Task: Please restate, exactly, only the lines from the beginning of the listing below through the line containing "-53,7 +53,7 @@", with the pictures left out.

Data to use:

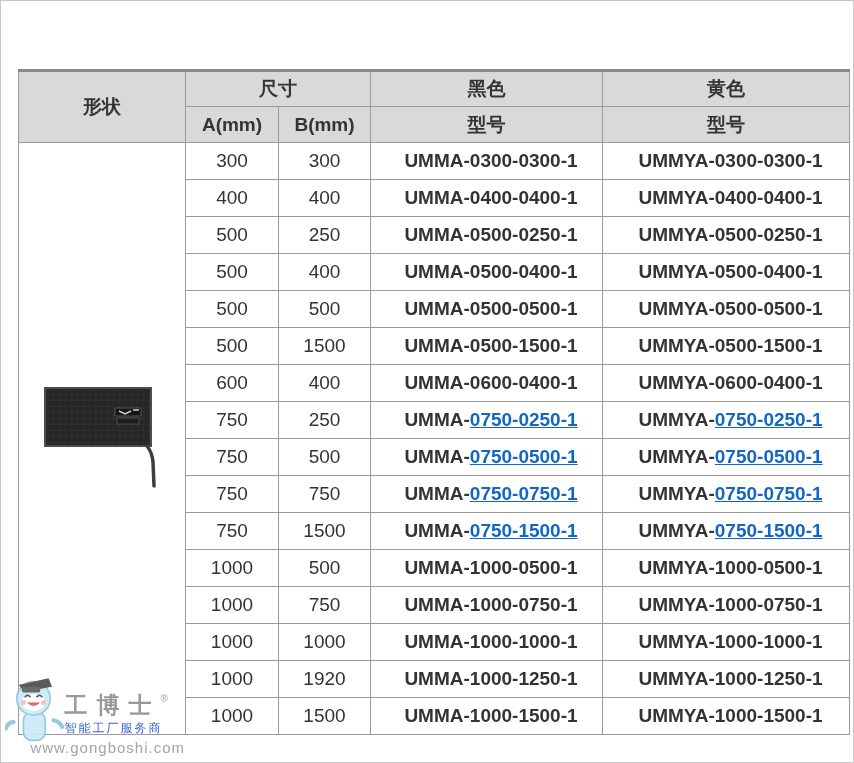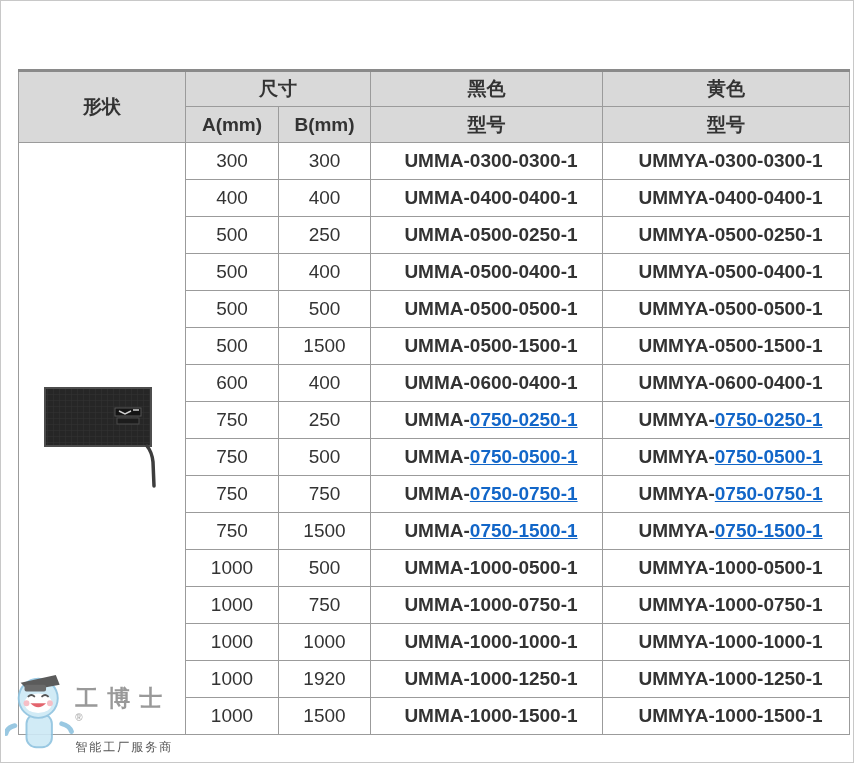--- a/index.html
+++ b/index.html
@@ -48,7 +48,7 @@
   
   .watermark{
     position:absolute;left:4px;bottom:6px;width:180px;
-    display:flex;align-items:flex-end;opacity:.9;pointer-events:none;
+    display:flex;align-items:center;opacity:.9;pointer-events:none;
   }
   .wm-text{margin-left:-6px;margin-top:26px;}
   .wm-brand{font-size:23px;color:#8f8f8f;letter-spacing:9px;font-weight:bold;line-height:1.1;}

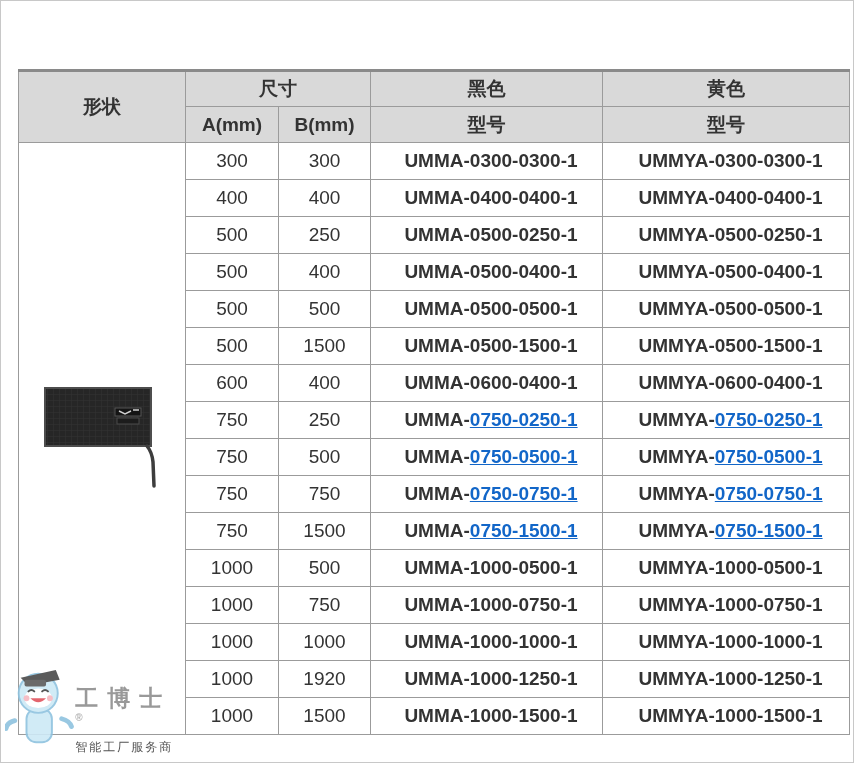--- a/index.html
+++ b/index.html
@@ -53,7 +53,7 @@
   .wm-text{margin-left:-6px;margin-top:26px;}
   .wm-brand{font-size:23px;color:#8f8f8f;letter-spacing:9px;font-weight:bold;line-height:1.1;}
   .wm-reg{font-size:10px;color:#aaa;vertical-align:top;}
-  .wm-tagline{font-size:12px;color:#404040;letter-spacing:2px;margin-top:2px;}
+  .wm-tagline{font-size:12px;color:#1d4ed8;letter-spacing:2px;margin-top:2px;}
   .wm-url{font-size:15px;color:#9a9a9a;margin-top:2px;margin-left:-34px;letter-spacing:1px;}
 </style>
 </head>

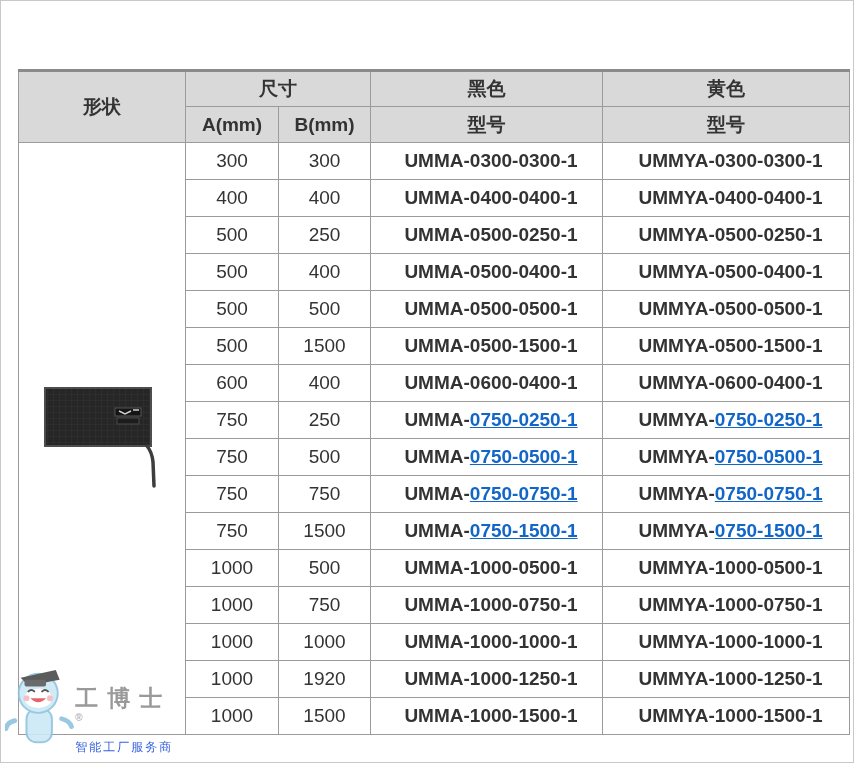--- a/index.html
+++ b/index.html
@@ -218,6 +218,7 @@
     <div class="wm-text">
       <div class="wm-brand"><span>工博士</span><span class="wm-reg">®</span></div>
       <div class="wm-tagline">智能工厂服务商</div>
+      <div class="wm-url">www.gongboshi.com</div>
     </div>
   </div>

Task result:
--- a/index.html
+++ b/index.html
@@ -48,7 +48,7 @@
   
   .watermark{
     position:absolute;left:4px;bottom:6px;width:180px;
-    display:flex;align-items:flex-end;opacity:.9;pointer-events:none;
+    display:flex;align-items:center;opacity:.9;pointer-events:none;
   }
   .wm-text{margin-left:-6px;margin-top:26px;}
   .wm-brand{font-size:23px;color:#8f8f8f;letter-spacing:9px;font-weight:bold;line-height:1.1;}

--- a/index.html
+++ b/index.html
@@ -53,7 +53,7 @@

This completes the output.